There will be times when you’ll need to be casual, but also as direct and assertive as possible. Let’s say a client asks you to accommodate his project out of nowhere, but the thing is – you can’t. You’re slammed with other projects and you like to maintain a healthy balance between work and life. What are you going to do?
It can be terrifying to push back when an old client asks for a personal favor. Don’t give a flat “no” or an aggressively-worded refusal, such as, “Well, I wish I could, it’s just that I cannot allow you to steamroll me like at the end moment like this.”
You may use something like, “Thank you so much for thinking of me for this, but I was planning to spend this weekend working on other projects.”
You do not deserve to be guilt-tripped into doing something you aren’t supposed to do. Oftentimes, people-pleasers learn to cope with unpleasant situations and accept disrespect, just so they could be seen as polite and courteous even though they feel they are being taken for a ride.

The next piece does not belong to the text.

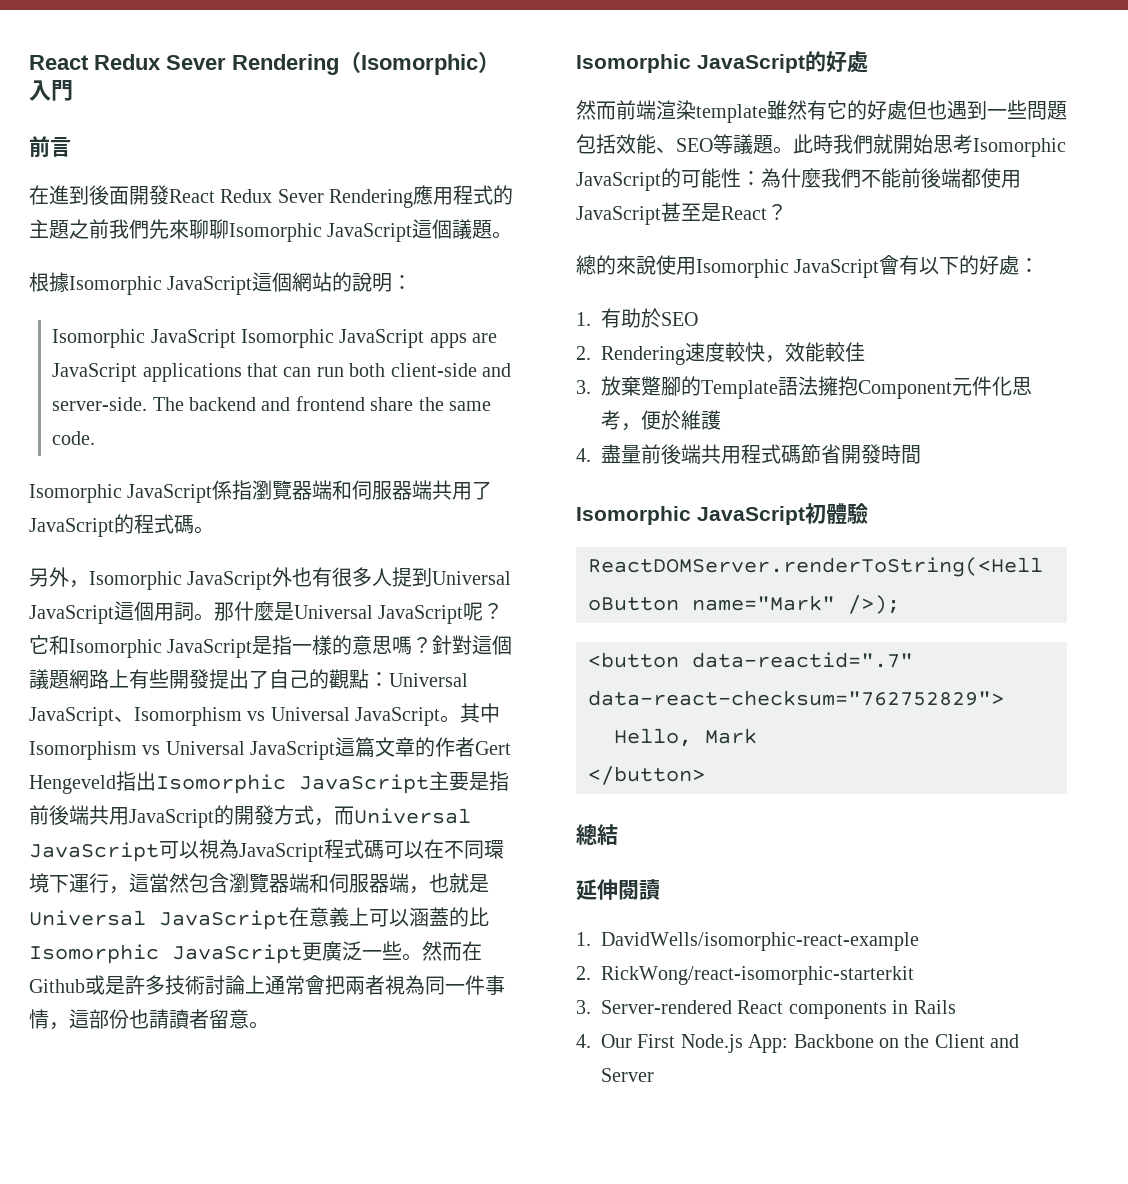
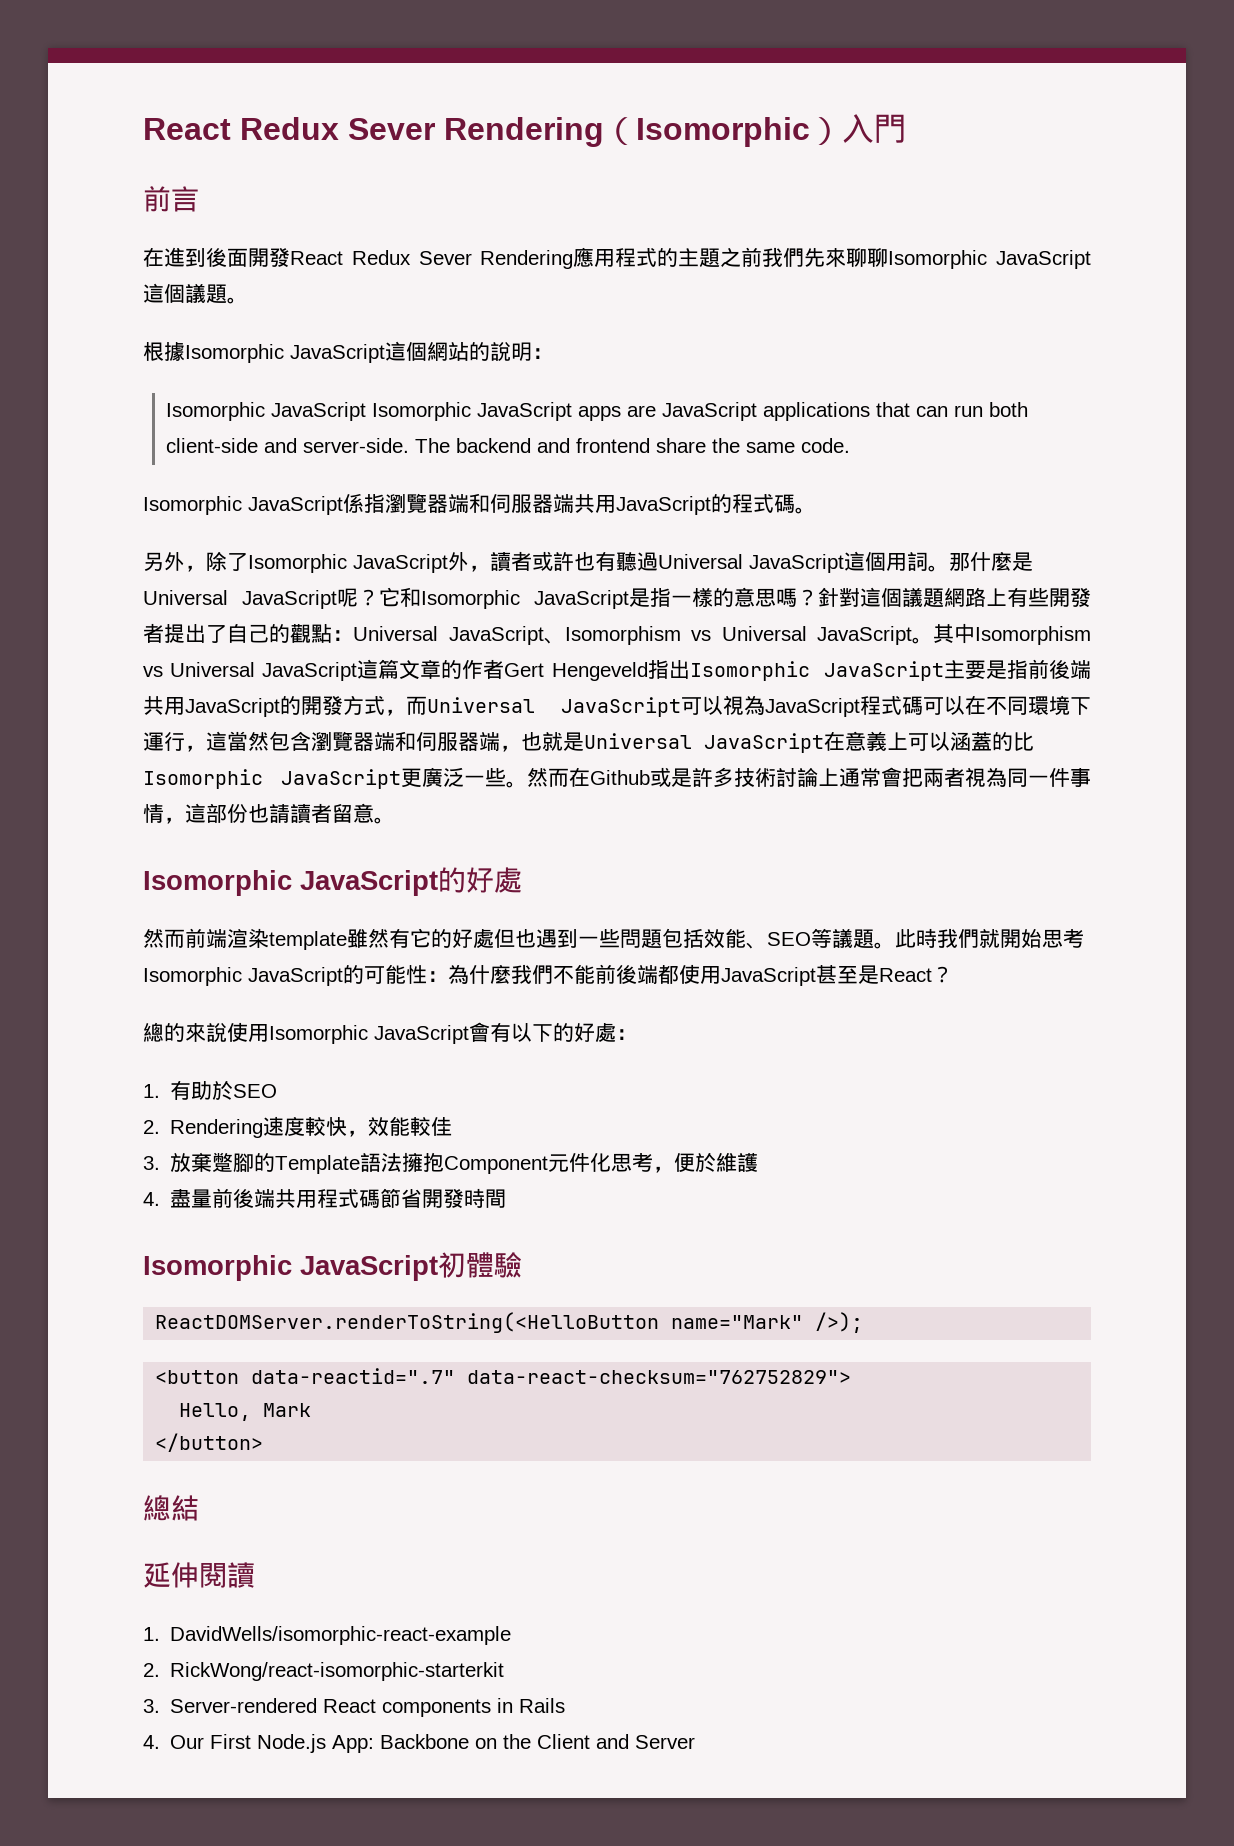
[472,481,493,500] 了 -> (616, 504) none
(89, 584) none -> [206,551,248,571] 除了
[292,567,433,587] 也有很多人提到 -> [469,551,658,572] ，讀者或許也有聽過
(209, 679) none -> [143,623,164,643] 者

TAKE OWNERSHIP OF YOUR LIFE
Do you feel the need to apologize over something you did or didn’t do? Was it you or are you taking on additional guilt that isn’t yours to take in the first place? Setting boundaries with your work friends doesn’t negate you from taking responsibility or accountability for your actions. It’s simply a healthy way of distinguishing what is yours to pick up and what isn’t.
No one wants to be known as a pushover. Because after a while, people will stop asking if it’s within your set of limits and simply push tasks, favors, or blame your way. It can be a little intimidating to preserve boundaries in your work life, but it’s worth the discomfort. People who respect you will adhere to your boundaries and get over the initial discomfort of you “no” over projects, tasks, or favors.
In spite of knowing how to set boundaries at work, you may sense a tug of war between work and yourself. You will need to learn to play your cards wisely to avoid getting fired, demoted or even ostracized at work. Defining boundaries entails you’ll work, under what conditions and circumstances you’ll work overtime, and whether or not you’ll take work home. You have to know your values, communicate your boundaries clearly, and bring up a violation right away.